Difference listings
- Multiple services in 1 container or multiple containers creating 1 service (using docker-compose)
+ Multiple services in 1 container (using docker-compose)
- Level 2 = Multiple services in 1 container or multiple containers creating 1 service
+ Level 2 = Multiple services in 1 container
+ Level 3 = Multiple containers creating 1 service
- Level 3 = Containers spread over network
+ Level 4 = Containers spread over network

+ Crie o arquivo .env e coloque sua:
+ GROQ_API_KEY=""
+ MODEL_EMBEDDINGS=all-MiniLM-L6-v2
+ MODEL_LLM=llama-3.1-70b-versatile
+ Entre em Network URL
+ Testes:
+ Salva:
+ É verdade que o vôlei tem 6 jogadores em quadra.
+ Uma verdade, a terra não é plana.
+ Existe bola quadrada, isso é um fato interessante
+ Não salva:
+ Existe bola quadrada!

==

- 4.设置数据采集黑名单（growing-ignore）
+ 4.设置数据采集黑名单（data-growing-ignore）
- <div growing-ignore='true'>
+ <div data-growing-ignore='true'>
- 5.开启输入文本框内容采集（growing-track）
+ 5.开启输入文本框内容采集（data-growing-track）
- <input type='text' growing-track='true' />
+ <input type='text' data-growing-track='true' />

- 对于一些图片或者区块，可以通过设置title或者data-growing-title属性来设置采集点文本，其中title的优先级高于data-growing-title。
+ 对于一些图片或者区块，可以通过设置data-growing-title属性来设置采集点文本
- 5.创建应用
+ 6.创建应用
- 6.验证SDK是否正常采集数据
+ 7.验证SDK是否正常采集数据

* * *

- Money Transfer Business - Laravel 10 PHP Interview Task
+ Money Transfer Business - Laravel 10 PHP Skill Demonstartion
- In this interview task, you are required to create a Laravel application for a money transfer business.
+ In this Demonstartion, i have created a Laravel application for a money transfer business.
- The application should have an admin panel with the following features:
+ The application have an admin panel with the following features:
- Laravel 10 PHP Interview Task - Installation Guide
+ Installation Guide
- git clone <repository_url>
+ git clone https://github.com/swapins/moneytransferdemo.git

## Task item
Would you print, exactly as written, every line above from the one holding "não é plana." through the one holding "Existe bola quadrada!", with both included and no other lines?

## Written solution
+ Uma verdade, a terra não é plana.
+ Existe bola quadrada, isso é um fato interessante
+ Não salva:
+ Existe bola quadrada!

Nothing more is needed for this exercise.